Two of our families decided to stop at Xochicalco, an Aztec ruins site, on the way home, which was both a fantastic idea and a terrible idea. It was a fantastic idea because the site is gorgeous and I enjoyed every minute we spent poking around the area despite the fact it was very hot up there.

Hard to regret walking along the upper edge of an Aztec pyramid with your crew

Their new album drops next month.
Their band name is "Blood and Churros." 

It was a terrible idea to visit Xochicalco, however, because while we were up there, a semi truck overturned on the highway, which backed up traffic for bazillions of kilometers. The trip home should have taken an hour and a half but wound up taking over five hours.

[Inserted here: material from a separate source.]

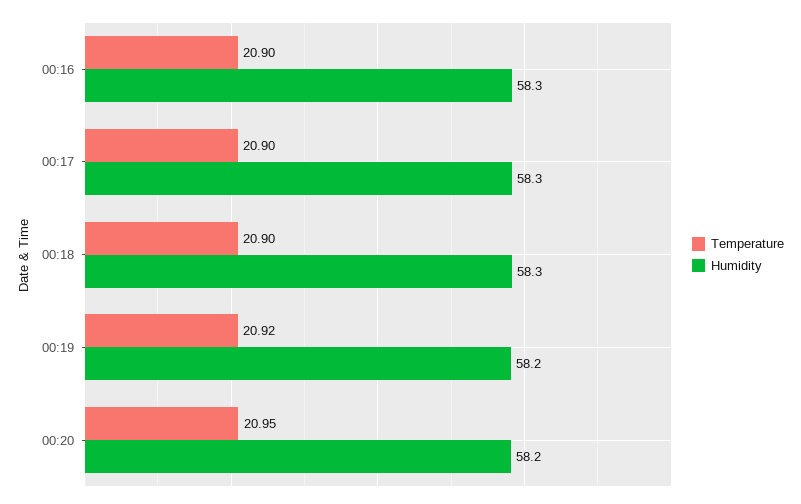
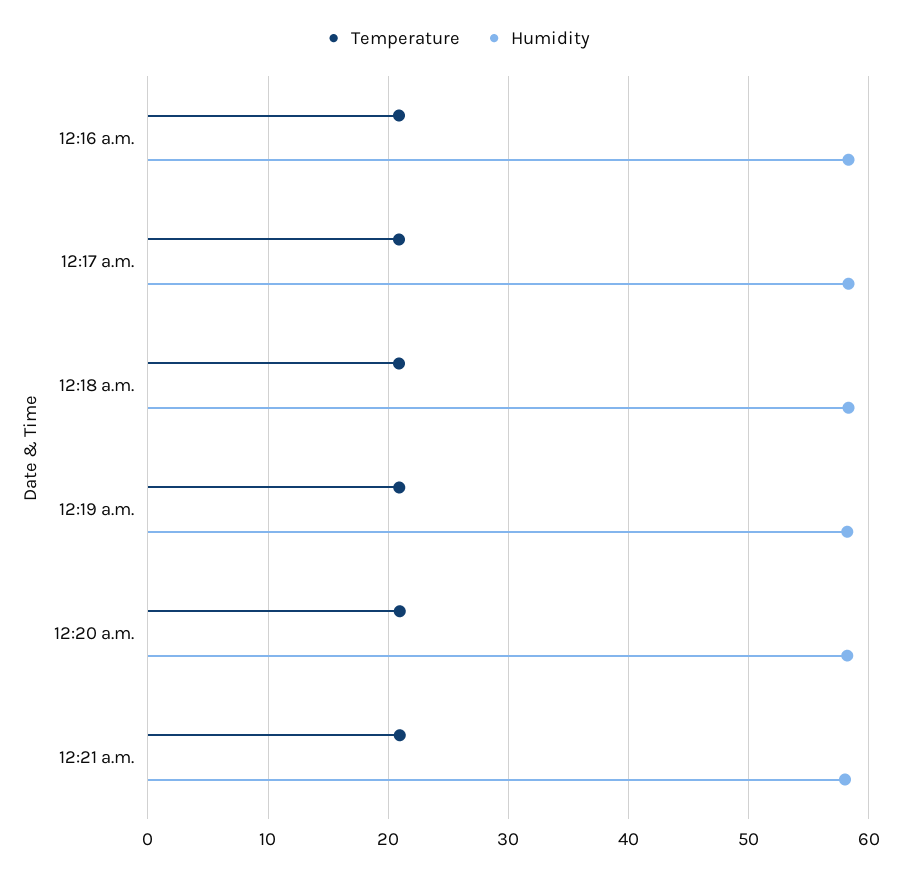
Temperature, 12:21 a.m.: none -> 21
Humidity, 12:21 a.m.: none -> 58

Our food supply had run out and we all had to go to the bathroom quite badly by the time we finally passed the overturned semi truck and the neighboring upright watermelon truck that must have also been involved based on the number of watermelons still in the street. The watermelons had been mostly cleaned up (there were still people dodging between cars to grab some here and there to throw them back into the truck) when we drove past but that semi on its side was going nowhere fast.

We heard from Seattle Dad he knew a couple people who were stuck in that mess
 for nine hours. 
I guess we should consider ourselves lucky. 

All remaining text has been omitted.